Ottmar Rutz
Ottmar Rutz (* 15. Juli 1881 in Fürth; † 8. September 1952 in Garmisch-Partenkirchen[1]) war ein deutscher Jurist, Publizist und Politiker. Rutz veröffentlichte zahlreiche Schriften über menschliche Erscheinungs- und Ausdruckstypen. Als Politiker gehörte er von 1924 bis 1928 dem Bayerischen Landtag als Abgeordneter an.
Leben und Tätigkeit
Rutz war ein Sohn des Zollamtmannes und Gesangspädagogen Joseph Rutz und der Sängerin Klara Rutz. Der Vater entwickelte vor seinem Tod 1895 eine umfassende musikalische Typenlehre, ohne ein schriftlich niedergelegtes Theoriegebäude zu hinterlassen. Dieses zu schaffen wurde stattdessen die Lebensaufgabe des Sohnes. Nach dem Abitur 1900 am Wilhelmsgymnasium München[2] war Rutz als Einjähriger beim 1. (bayerischen) Infanterie-Regiment »König« und studierte dann Rechts- und Staatswissenschaften an der Universität München. 1905 wurde er an der Universität Würzburg mit einer Dissertation über Die gesetzliche Befristung zum Dr. jur. et. rer. pol promoviert. Den juristischen Vorbereitungsdienst leistete er beim Amtsgericht und Landesgericht in München und beim Bezirksamt Berchtesgaden sowie der Regierung für Oberbayern ab. 1908 ließ er sich in München als Rechtsanwalt nieder.

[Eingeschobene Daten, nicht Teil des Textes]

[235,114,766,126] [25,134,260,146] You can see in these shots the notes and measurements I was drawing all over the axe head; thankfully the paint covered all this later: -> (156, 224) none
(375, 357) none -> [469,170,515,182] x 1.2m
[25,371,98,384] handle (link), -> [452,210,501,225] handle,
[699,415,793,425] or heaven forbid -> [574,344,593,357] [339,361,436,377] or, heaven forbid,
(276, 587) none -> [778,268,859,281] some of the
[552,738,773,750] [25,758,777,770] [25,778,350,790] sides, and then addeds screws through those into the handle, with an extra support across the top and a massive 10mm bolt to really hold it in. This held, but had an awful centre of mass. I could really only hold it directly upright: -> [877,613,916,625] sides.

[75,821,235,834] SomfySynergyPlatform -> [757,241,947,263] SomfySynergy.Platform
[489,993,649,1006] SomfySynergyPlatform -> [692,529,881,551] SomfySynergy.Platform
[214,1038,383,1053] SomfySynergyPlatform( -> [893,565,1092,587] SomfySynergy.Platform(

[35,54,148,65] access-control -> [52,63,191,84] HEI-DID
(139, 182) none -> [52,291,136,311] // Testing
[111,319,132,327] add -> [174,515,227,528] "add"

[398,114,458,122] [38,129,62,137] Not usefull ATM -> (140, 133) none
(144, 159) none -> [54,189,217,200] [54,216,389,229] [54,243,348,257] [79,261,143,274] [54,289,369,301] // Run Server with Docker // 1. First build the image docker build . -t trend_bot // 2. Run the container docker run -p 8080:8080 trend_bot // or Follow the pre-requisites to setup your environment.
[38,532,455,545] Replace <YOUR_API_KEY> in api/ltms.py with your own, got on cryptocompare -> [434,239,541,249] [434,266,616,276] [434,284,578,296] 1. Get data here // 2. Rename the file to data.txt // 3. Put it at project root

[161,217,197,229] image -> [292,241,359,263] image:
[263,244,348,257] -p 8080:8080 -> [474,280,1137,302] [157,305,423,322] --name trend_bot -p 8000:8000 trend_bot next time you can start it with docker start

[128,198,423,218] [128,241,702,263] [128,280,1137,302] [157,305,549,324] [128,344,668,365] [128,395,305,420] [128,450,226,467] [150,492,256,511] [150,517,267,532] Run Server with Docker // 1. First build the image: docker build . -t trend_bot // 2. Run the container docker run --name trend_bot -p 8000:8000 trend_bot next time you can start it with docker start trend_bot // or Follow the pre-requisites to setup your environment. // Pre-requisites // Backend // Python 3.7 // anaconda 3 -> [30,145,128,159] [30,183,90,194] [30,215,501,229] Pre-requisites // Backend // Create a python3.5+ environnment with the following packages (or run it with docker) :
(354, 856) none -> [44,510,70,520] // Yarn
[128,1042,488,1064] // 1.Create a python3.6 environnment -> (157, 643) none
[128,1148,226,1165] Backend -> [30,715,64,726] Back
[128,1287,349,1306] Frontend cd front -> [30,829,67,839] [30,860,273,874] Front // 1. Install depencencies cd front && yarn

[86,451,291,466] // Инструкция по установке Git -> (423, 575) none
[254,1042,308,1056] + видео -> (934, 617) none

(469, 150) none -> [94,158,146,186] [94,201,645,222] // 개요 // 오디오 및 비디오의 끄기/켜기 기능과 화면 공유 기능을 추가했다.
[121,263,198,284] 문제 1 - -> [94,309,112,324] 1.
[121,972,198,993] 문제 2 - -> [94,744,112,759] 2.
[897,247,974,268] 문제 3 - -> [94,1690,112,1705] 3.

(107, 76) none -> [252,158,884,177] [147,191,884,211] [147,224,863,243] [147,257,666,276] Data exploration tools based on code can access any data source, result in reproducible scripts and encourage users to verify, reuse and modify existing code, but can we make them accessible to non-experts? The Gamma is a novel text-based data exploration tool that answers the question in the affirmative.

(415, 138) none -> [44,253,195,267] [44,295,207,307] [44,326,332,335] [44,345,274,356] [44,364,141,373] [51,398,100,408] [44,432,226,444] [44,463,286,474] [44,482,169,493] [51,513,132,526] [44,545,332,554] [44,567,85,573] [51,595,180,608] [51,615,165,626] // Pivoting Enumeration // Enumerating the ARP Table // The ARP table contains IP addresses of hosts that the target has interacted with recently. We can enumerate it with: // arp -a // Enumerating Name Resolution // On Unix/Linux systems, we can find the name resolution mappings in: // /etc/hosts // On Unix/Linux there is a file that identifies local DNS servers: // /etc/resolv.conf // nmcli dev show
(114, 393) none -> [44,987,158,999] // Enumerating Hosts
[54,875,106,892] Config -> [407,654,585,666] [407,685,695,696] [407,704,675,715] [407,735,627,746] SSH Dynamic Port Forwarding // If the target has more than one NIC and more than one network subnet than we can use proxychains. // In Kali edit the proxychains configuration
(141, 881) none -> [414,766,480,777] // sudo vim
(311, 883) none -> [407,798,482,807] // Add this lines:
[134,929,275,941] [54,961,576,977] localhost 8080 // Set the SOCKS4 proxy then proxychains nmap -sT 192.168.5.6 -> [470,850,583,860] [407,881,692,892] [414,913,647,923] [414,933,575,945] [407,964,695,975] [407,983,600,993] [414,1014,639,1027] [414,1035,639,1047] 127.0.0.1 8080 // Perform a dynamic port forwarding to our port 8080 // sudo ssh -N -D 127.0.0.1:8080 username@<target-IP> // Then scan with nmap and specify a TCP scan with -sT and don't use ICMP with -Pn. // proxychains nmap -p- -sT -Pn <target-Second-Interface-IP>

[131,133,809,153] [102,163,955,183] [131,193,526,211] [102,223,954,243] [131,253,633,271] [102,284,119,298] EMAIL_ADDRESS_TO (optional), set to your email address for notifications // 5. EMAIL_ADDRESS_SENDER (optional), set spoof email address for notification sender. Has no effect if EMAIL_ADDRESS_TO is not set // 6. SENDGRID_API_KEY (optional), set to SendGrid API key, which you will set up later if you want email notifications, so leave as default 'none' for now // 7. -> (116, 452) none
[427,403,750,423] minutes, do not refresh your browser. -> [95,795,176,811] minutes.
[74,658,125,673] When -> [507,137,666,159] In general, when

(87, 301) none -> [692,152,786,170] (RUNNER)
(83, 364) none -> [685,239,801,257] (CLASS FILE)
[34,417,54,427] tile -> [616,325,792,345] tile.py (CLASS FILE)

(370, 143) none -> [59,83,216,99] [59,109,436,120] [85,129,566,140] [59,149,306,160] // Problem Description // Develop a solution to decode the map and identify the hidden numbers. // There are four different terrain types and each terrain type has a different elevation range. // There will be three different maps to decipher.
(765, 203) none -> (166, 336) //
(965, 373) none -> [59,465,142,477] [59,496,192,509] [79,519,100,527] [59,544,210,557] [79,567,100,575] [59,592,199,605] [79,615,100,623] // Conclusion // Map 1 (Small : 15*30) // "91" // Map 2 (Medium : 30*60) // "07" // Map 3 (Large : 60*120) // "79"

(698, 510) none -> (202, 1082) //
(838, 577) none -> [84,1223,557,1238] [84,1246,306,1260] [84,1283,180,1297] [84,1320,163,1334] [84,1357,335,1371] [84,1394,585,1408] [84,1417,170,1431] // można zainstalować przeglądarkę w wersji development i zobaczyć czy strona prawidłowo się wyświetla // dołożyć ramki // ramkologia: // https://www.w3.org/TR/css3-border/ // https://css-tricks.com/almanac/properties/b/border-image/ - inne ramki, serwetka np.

1908 machte Rutz die Lehren seines Vaters zur physiologischen Bestimmung des Klangcharakters der menschlichen Stimme erstmals publik mit dem beim Beck Verlag erschienenen Werk Neue Entdeckungen von der menschlichen Stimme. In den folgenden vierzig Jahren legte Rutz zahlreiche weitere Monographien und Aufsätze vor, in denen er die "Typenlehre Rutz" immer weiter differenzierte und über die Musik immer weiter hinausgreifende Theorien des Ausdrucks und der Physiognomik entwickelte. Fundament der Rutzschen Lehre bildete die Entdeckung, dass beim Singen und Sprechen nicht nur die Sprachorgane in Tätigkeit treten, sondern dass auch andere Teile des Körpers, wie die Rumpfmuskulatur, mitarbeiten. Rutz senior hatte als Tenor bemerkt, dass er in bestimmten Körperhaltungen bestimmte Werke besser singen konnte als in anderen Haltungen.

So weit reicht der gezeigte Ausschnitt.